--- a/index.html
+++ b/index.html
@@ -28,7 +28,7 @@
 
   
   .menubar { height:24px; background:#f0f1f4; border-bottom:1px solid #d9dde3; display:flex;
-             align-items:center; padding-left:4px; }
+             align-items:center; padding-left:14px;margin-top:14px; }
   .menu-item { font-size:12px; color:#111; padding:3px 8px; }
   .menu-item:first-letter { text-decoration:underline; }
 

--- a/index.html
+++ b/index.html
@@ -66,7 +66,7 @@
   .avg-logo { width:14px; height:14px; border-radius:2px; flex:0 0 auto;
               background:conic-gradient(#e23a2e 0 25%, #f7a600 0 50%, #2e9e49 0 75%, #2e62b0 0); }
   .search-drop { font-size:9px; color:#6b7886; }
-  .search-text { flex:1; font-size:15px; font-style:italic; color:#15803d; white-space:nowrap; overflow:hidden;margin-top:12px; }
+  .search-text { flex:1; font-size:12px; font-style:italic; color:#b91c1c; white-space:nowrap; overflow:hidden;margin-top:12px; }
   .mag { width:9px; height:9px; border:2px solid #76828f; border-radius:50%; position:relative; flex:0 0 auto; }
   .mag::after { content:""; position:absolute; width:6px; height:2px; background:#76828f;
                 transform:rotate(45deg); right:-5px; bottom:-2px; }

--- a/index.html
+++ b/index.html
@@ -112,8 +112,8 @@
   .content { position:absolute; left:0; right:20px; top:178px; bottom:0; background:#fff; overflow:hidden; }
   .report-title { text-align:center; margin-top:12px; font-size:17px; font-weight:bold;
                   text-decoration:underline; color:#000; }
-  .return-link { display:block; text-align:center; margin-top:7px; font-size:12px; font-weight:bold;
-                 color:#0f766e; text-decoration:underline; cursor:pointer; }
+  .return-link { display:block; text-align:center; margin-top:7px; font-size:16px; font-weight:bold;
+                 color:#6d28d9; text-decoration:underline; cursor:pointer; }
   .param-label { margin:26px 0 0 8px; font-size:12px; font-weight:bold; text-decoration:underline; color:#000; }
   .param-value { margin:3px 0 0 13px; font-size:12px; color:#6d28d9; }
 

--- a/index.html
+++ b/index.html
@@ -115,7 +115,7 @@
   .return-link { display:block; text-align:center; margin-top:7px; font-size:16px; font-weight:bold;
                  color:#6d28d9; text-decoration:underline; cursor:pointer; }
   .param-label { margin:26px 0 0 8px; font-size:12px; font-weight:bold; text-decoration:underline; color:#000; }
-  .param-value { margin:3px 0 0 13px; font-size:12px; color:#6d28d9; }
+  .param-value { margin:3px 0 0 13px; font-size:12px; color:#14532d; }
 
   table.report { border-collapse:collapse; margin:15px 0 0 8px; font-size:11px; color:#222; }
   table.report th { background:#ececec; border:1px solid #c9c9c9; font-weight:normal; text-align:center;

######

Copy each line in the entries above where the word "radius" shows up.

   .avg-logo { width:14px; height:14px; border-radius:2px; flex:0 0 auto;
   .mag { width:9px; height:9px; border:2px solid #76828f; border-radius:50%; position:relative; flex:0 0 auto; }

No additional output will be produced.